Mir fiel auf, dass man durch stetiges Überprüfen zu neuen Erkenntnissen gelangt. Man sollte nicht immer erstmal alles glauben, was die Leute so erzählen. Besonders wenn man Weisheiten misstraut, entlarven sie sich schnell als Allerweltsweisheiten oder Verlegenheitskonstrukte oder, noch schlimmer: als Entschuldigung für Denkfaulheit.
Das ging schon los damals mit meiner Kommunion. Ich verstand nicht, welchen Sinn es macht, eine Backoblate zu essen und dabei zu denken, ich sei ein Kannibale. Die Vorstellung, einen Menschen in Form einer Backoblate zu verspeisen, fand ich eigentlich widerlich. Aber der liebe Gott wollte es so und es gab tolle Geschenke. Alle waren nett zu mir. Daher verschob ich das Nachdenken um einige Jahre. Die Frage, wie man zu dem steht, was man glauben soll, verliert man ja nicht einfach mir nichts dir nichts aus den Augen, sondern sie stellt sich nahezu täglich aufs Neue. Das macht das Leben nicht immer leichter. Aber wenn man sich die Mühe macht und schon mal hin und wieder etwas durchdenkt, wird man zwar von seiner Umwelt als kauzig, melancholisch oder schlecht gelaunt wahrgenommen; im Endeffekt aber geht man mit vielen Dingen einfach leichter um. Und dann wiederum wird man um diese Leichtigkeit beneidet, auch wenn sich fürsorgliche Mitmenschen vorher Sorgen um den Gemütszustand machten. Das ist gut gemeint – zeigt aber nur eine gewisse Verunsicherung. Warum machst du dir bloß so viele Gedanken?
Es ist nicht gut, wenn man sich immer über Alles Gedanken macht. Das ist auch so eine Weisheit, die man oft zu hören bekommt. Quatsch, sage sich. Man muss sich nur die richtigen Gedanken im richtigen Maß machen – und was das richtige Maß ist, entscheide ich, so wie es mir gut tut. Das ist etwas, das ich von Louise gelernt habe und dem Erzähler aus diesem Dylan-Song.

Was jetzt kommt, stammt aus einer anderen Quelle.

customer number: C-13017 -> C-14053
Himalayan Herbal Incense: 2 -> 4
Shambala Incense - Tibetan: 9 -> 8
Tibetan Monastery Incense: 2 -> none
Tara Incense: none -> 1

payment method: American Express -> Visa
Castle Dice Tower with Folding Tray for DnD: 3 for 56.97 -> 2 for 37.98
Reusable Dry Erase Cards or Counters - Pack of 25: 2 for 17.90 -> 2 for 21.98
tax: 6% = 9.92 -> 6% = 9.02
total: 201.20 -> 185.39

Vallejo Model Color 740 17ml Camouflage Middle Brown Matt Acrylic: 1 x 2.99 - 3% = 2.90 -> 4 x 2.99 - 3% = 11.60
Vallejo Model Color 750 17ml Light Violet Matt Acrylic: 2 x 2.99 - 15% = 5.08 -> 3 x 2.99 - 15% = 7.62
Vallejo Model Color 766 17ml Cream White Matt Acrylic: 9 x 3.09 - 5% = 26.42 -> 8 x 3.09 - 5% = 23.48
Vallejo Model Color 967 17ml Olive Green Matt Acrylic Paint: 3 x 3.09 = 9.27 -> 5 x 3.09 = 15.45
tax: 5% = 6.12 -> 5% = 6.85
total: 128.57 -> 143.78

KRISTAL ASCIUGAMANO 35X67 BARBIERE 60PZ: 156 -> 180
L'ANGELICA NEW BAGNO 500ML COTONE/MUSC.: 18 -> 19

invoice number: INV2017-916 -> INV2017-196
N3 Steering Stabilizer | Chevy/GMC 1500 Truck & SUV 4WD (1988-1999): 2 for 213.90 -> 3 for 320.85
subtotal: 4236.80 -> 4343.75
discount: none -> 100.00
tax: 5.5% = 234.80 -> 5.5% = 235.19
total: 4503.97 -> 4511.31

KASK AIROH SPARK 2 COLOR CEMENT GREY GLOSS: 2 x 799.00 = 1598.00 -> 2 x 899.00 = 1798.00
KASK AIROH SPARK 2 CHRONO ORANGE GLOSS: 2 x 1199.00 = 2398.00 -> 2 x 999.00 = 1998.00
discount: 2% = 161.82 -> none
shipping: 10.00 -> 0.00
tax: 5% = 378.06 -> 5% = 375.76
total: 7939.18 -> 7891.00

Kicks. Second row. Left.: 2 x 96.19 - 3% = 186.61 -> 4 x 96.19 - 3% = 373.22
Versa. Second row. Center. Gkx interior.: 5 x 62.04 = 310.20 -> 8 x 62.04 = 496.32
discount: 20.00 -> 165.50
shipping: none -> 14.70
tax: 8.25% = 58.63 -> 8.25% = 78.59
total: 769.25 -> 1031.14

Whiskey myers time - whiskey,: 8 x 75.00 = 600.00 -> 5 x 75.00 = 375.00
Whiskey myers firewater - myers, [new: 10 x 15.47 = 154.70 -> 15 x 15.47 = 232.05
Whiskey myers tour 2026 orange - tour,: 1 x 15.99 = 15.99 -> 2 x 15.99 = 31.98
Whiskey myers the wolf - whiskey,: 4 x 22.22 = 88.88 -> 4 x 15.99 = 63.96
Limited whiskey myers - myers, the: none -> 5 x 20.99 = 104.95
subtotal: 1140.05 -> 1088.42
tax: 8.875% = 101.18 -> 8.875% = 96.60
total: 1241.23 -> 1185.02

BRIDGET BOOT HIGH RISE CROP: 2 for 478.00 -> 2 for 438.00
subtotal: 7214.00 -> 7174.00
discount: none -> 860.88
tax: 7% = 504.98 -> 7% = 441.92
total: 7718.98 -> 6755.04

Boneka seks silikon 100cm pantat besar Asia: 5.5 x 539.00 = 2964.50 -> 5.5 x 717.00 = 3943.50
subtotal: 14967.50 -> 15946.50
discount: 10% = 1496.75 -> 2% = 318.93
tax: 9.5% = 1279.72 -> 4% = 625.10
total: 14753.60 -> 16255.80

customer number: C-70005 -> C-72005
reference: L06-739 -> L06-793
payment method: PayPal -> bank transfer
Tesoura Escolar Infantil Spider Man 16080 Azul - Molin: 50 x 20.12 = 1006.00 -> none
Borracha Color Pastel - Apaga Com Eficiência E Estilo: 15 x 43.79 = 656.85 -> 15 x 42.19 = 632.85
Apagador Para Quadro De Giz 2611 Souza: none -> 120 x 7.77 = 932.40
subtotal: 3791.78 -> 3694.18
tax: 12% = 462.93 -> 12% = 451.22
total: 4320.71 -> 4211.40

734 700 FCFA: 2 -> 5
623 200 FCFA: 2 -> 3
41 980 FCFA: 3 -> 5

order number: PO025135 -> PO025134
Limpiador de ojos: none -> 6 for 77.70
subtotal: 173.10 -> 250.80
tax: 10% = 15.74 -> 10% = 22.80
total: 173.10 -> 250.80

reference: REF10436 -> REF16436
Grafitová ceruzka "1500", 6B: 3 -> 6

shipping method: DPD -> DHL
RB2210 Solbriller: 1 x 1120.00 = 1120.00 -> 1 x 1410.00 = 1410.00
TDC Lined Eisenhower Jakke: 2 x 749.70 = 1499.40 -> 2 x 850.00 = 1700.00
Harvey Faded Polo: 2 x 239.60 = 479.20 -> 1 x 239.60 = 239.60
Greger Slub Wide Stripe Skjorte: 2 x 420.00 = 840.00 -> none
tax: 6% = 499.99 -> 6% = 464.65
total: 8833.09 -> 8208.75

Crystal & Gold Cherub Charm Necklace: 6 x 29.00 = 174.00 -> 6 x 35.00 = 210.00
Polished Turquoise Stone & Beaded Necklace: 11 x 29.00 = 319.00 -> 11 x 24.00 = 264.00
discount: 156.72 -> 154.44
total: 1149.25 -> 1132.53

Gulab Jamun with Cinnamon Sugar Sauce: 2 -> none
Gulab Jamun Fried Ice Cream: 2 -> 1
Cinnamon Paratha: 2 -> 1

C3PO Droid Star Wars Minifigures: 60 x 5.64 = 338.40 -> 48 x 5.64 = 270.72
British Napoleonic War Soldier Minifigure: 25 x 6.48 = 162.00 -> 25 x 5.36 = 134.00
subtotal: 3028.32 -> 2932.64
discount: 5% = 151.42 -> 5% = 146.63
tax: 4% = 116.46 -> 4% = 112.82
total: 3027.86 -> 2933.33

Ich will nicht, dass es mir am Ende so geht wie denen. Da bin ich doch lieber die Johanna, die keiner so recht (be)greifen kann. Und wenn der Erzähler am Ende des Liedes zu der Erkenntnis kommt: „and these Visions of Johanna are now all that remain“, dann überkommt mich jedes Mal ein warmer Schauer. Das ist gut. Es bleibt also doch etwas.